Instructions to follow: In the entries below, count each line holding the word "color". Answer with the total alone.

↓↓↓

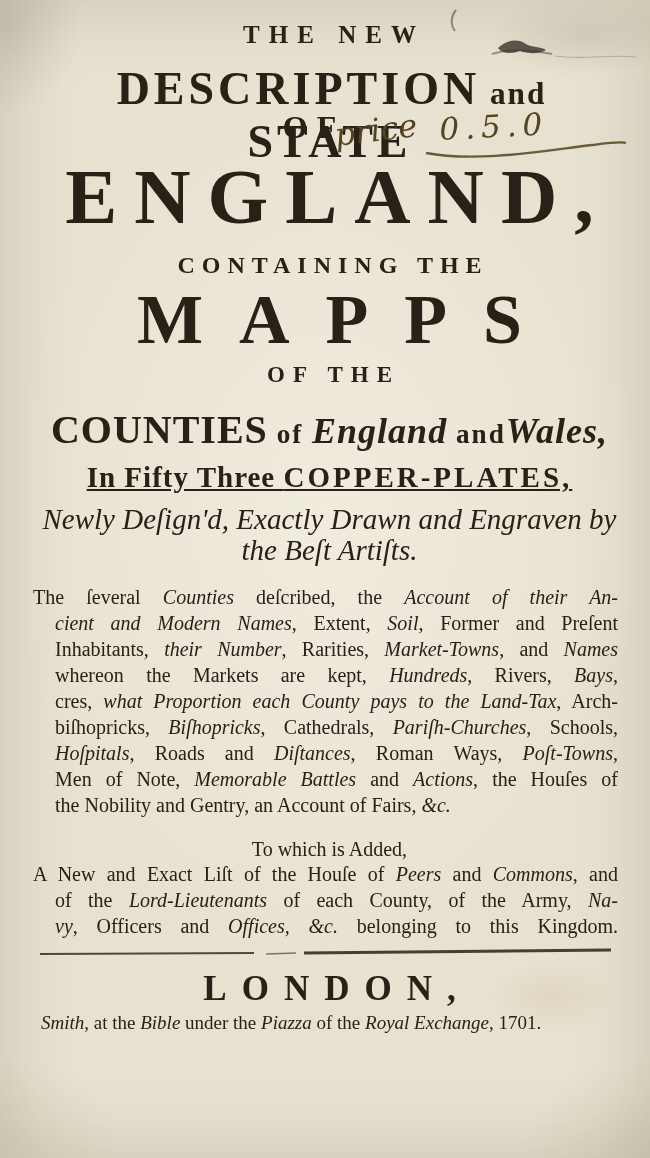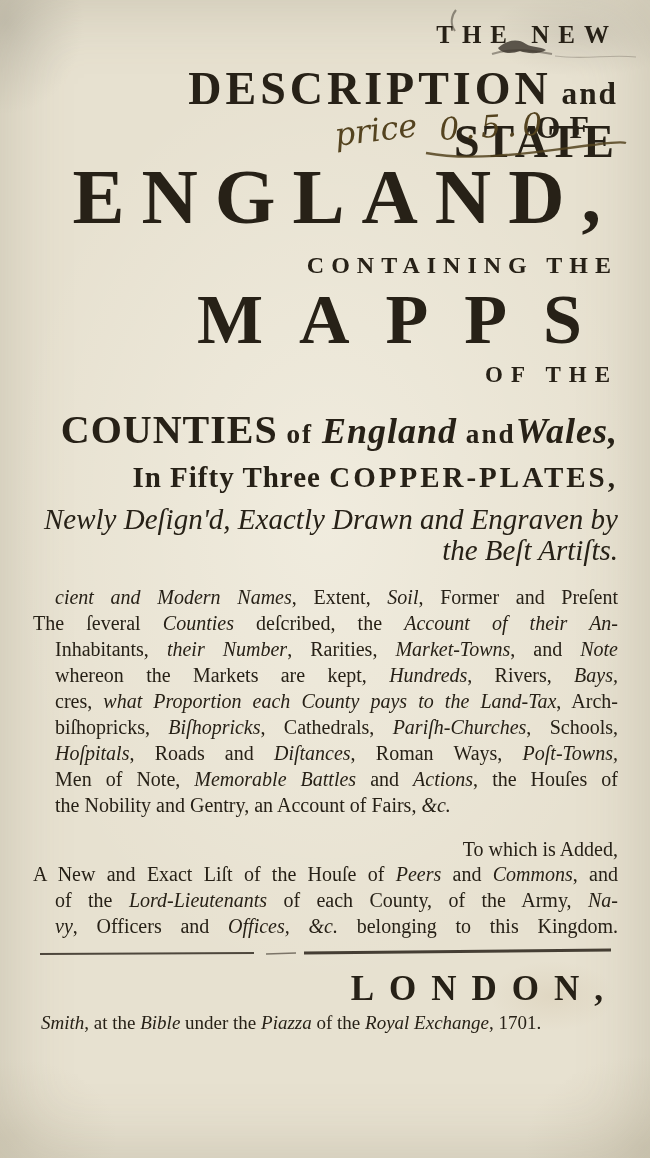--- a/index.html
+++ b/index.html
@@ -14,31 +14,31 @@
       radial-gradient(140px 60px at 90% 3%, rgba(130,125,115,.18), transparent 70%),
       radial-gradient(110px 130px at 1% 2%, rgba(122,120,110,.22), transparent 70%),
       radial-gradient(170px 130px at 99% 99%, rgba(150,138,108,.16), transparent 70%),
       radial-gradient(150px 110px at 2% 98%, rgba(150,138,108,.12), transparent 70%),
       radial-gradient(430px 620px at 50% 45%, rgba(255,253,245,.38), transparent 75%),
       var(--paper,#e7e1d0);
     box-shadow: inset 0 0 70px rgba(120,110,85,.28);
   }
   .line {
     position:absolute; left:41px; right:32px;
-    text-align:right; color:var(--ink,#272117);
+    text-align:center; color:var(--ink,#272117);
   }
   .the-new    { top:21px;  font-size:25px; font-weight:bold; letter-spacing:9px;  text-indent:9px; }
   .desc       { top:62px;  font-size:46px; font-weight:bold; letter-spacing:4px;  text-indent:4px; }
   .of-line    { top:109px; font-size:32px; font-weight:bold; letter-spacing:9px;  text-indent:9px; transform:translateX(-20px); }
   .england    { top:152px; font-size:78px; font-weight:bold; letter-spacing:17px; text-indent:17px; white-space:nowrap; }
   .containing { top:252px; font-size:24px; font-weight:bold; letter-spacing:7px;  text-indent:7px; }
   .mapps      { top:280px; font-size:70px; font-weight:bold; letter-spacing:36px; text-indent:36px; white-space:nowrap; }
   .of-the     { top:362px; font-size:23px; font-weight:bold; letter-spacing:8px;  text-indent:8px; }
   .counties   { top:406px; font-size:40px; font-weight:bold; letter-spacing:1px;  white-space:nowrap; }
-  .copper     { top:461px; font-size:29px; font-weight:bold; letter-spacing:1px; }
+  .copper     { top:461px; font-size:29px; font-weight:bold; letter-spacing:1px;text-decoration:underline; }
   .newly      { top:503px; font-size:29px; font-style:italic; white-space:nowrap; }
   .artists    { top:534px; font-size:29px; font-style:italic; }
 
   .seg-r  { }
   .seg-i  { font-style:italic; }
   .seg-lc { font-size:.68em; letter-spacing:2px; }
   .seg-il { font-size:.9em; font-style:italic; }
   .seg-sp { letter-spacing:3px; }
 
   .paragraph {
@@ -105,23 +105,23 @@
   <div class="line of-the">OF THE</div>
 
   <div class="line counties"><span class="seg-r">COUNTIES</span><span class="seg-lc"> of </span><span class="seg-il">England</span><span class="seg-lc"> and</span><span class="seg-il">Wales,</span></div>
 
   <div class="line copper"><span class="seg-r">In Fifty Three </span><span class="seg-sp">COPPER-PLATES,</span></div>
 
   <div class="line artists"><span class="seg-i">the Beſt Artiſts.</span></div>
   <div class="line newly"><span class="seg-i">Newly Deſign'd, Exactly Drawn and Engraven by</span></div>
 
   <div class="paragraph">
+    <div class="para-line"><span class="seg-r">The ſeveral </span><span class="seg-i">Counties</span><span class="seg-r"> deſcribed, the </span><span class="seg-i">Account of their An-</span></div>
     <div class="para-line ind"><span class="seg-i">cient and Modern Names</span><span class="seg-r">, Extent, </span><span class="seg-i">Soil</span><span class="seg-r">, Former and Preſent</span></div>
-    <div class="para-line"><span class="seg-r">The ſeveral </span><span class="seg-i">Counties</span><span class="seg-r"> deſcribed, the </span><span class="seg-i">Account of their An-</span></div>
-    <div class="para-line ind"><span class="seg-r">Inhabitants, </span><span class="seg-i">their Number</span><span class="seg-r">, Rarities, </span><span class="seg-i">Market-Towns</span><span class="seg-r">, and </span><span class="seg-i">Note</span></div>
+    <div class="para-line ind"><span class="seg-r">Inhabitants, </span><span class="seg-i">their Number</span><span class="seg-r">, Rarities, </span><span class="seg-i">Market-Towns</span><span class="seg-r">, and </span><span class="seg-i">Names</span></div>
     <div class="para-line ind"><span class="seg-r">whereon the Markets are kept, </span><span class="seg-i">Hundreds</span><span class="seg-r">, Rivers, </span><span class="seg-i">Bays,</span></div>
     <div class="para-line ind"><span class="seg-r">cres, </span><span class="seg-i">what Proportion each County pays to the Land-Tax</span><span class="seg-r">, Arch-</span></div>
     <div class="para-line ind"><span class="seg-r">biſhopricks, </span><span class="seg-i">Biſhopricks</span><span class="seg-r">, Cathedrals, </span><span class="seg-i">Pariſh-Churches</span><span class="seg-r">, Schools,</span></div>
     <div class="para-line ind"><span class="seg-i">Hoſpitals</span><span class="seg-r">, Roads and </span><span class="seg-i">Diſtances</span><span class="seg-r">, Roman Ways, </span><span class="seg-i">Poſt-Towns,</span></div>
     <div class="para-line ind"><span class="seg-r">Men of Note, </span><span class="seg-i">Memorable Battles</span><span class="seg-r"> and </span><span class="seg-i">Actions</span><span class="seg-r">, the Houſes of</span></div>
     <div class="para-line ind last"><span class="seg-r">the Nobility and Gentry, an Account of Fairs, </span><span class="seg-i">&amp;c.</span></div>
   </div>
 
   <div class="line addendum-heading">To which is Added,</div>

↑↑↑

Your solution: 2